[[ RECORDS TO PROCESS, beginning ]]

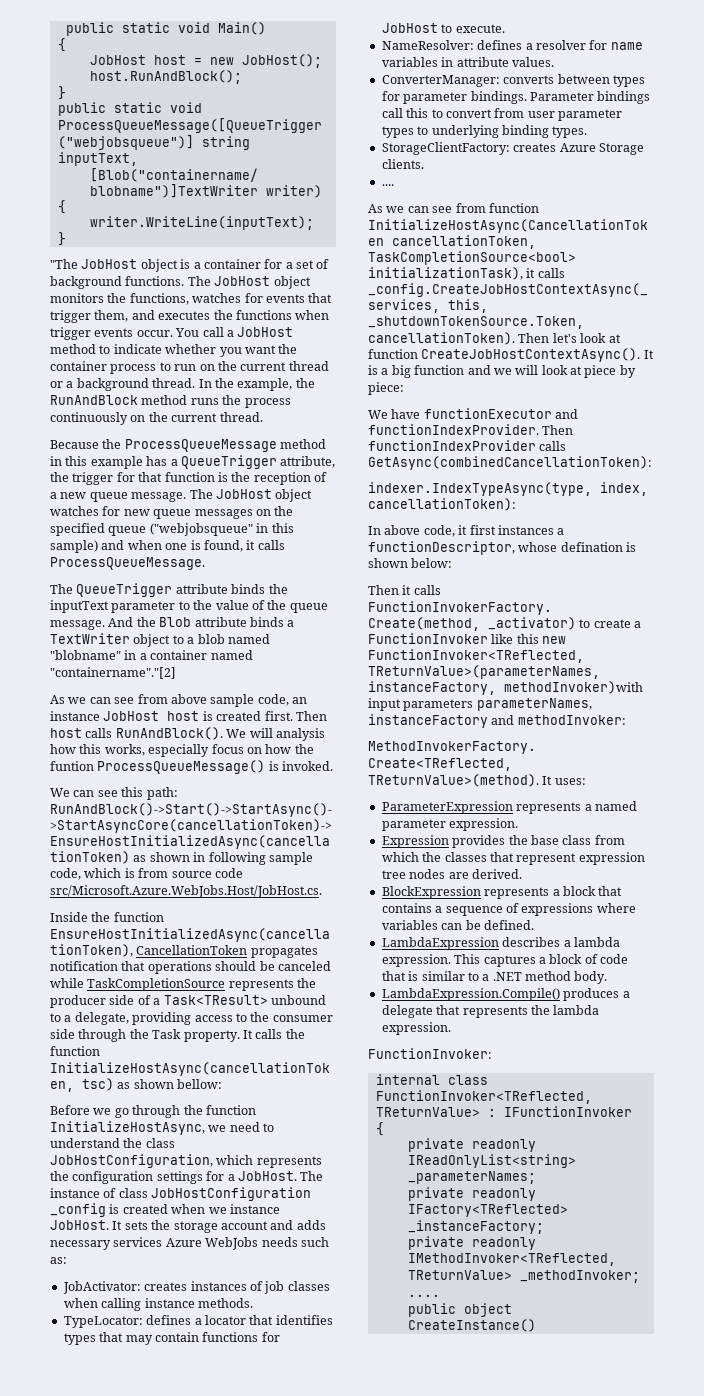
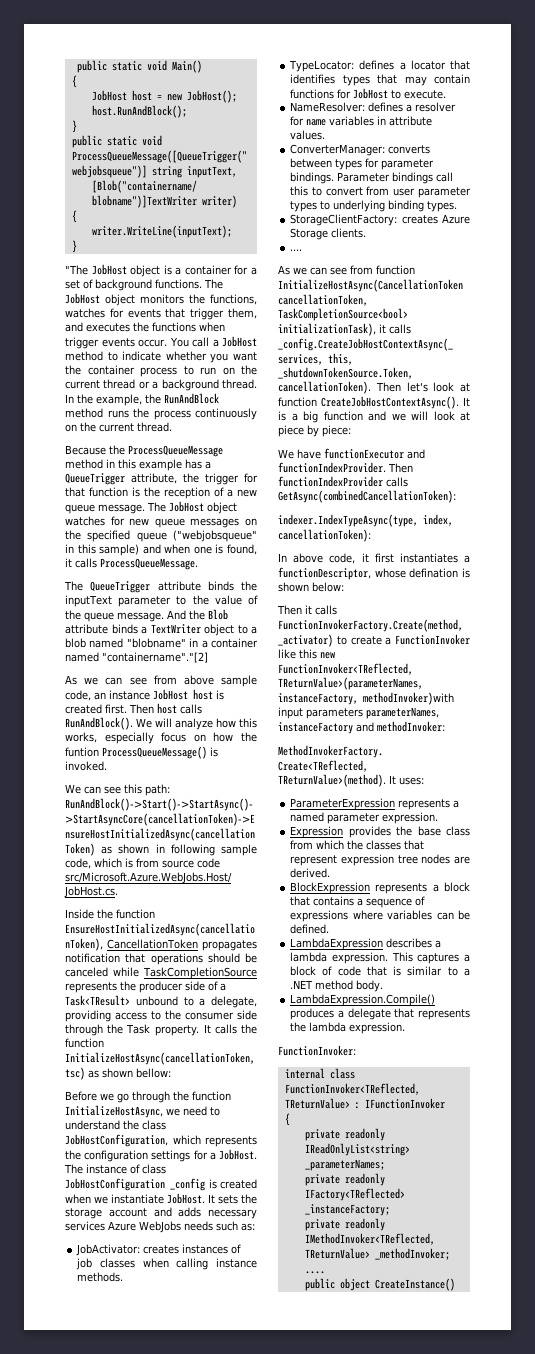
[275,728,325,741] analysis -> [175,718,213,730] analyze
[229,1204,280,1214] instance -> [111,1194,164,1204] instantiate
[497,525,554,535] instances -> [399,553,458,563] instantiates

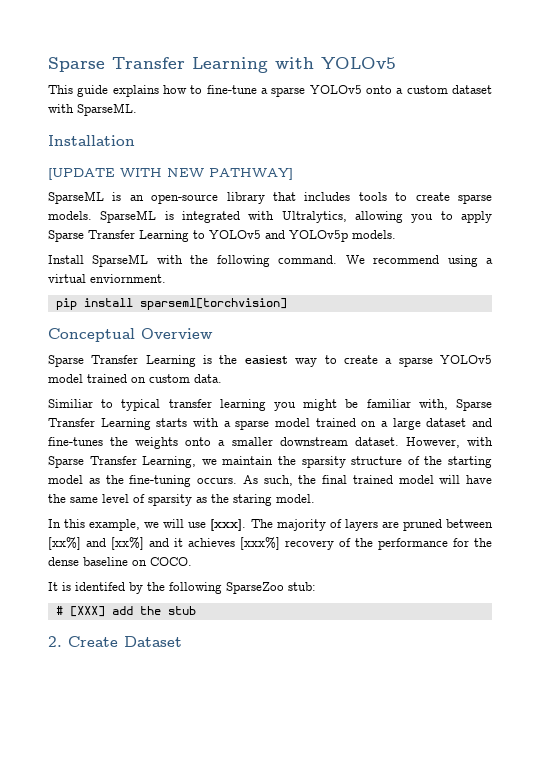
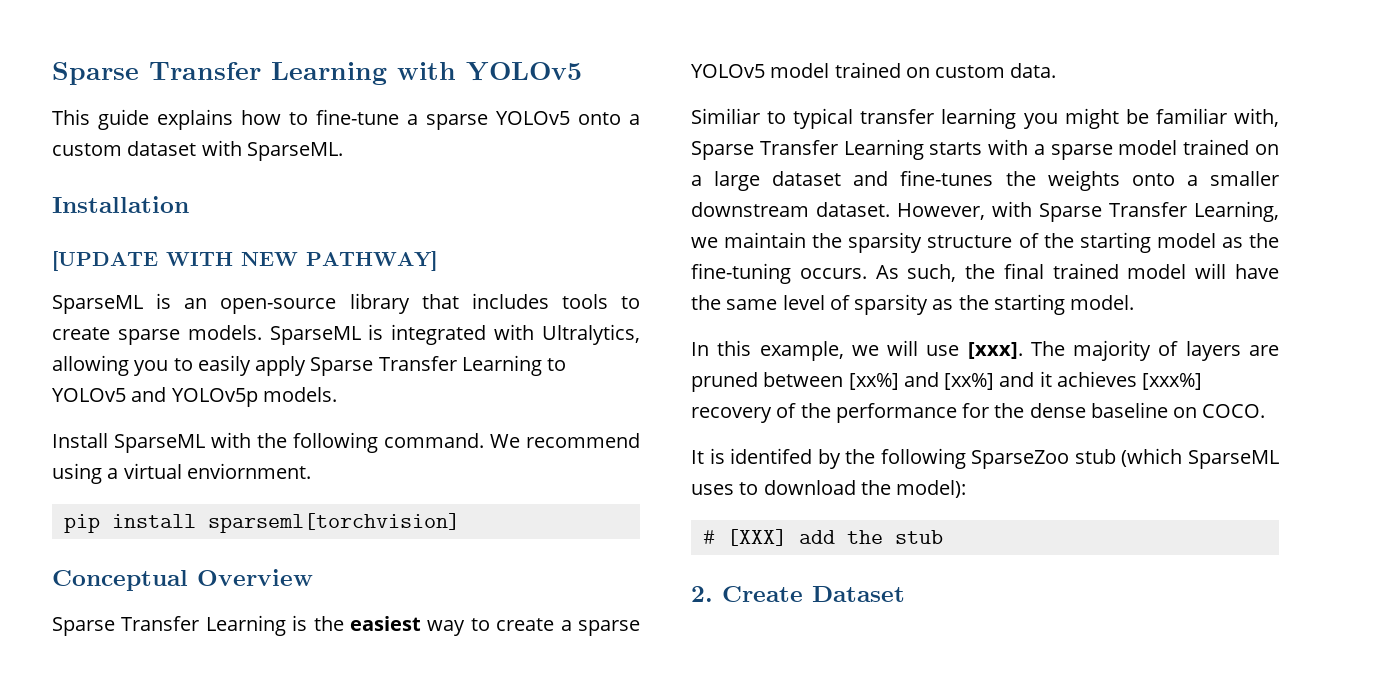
(453, 215) none -> [197,355,251,376] easily
[233,494,272,506] staring -> [993,294,1065,315] starting
[288,582,316,591] stub: -> [1074,448,1279,469] [691,480,967,498] stub (which SparseML uses to download the model):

[[ RECORDS TO PROCESS, end ]]

_ACTIVITY_
Print the listing verbatim, images excluded.

_ANSWER TO THIS EXERCISE_
[275,728,325,741] analysis -> [175,718,213,730] analyze
[229,1204,280,1214] instance -> [111,1194,164,1204] instantiate
[497,525,554,535] instances -> [399,553,458,563] instantiates

(453, 215) none -> [197,355,251,376] easily
[233,494,272,506] staring -> [993,294,1065,315] starting
[288,582,316,591] stub: -> [1074,448,1279,469] [691,480,967,498] stub (which SparseML uses to download the model):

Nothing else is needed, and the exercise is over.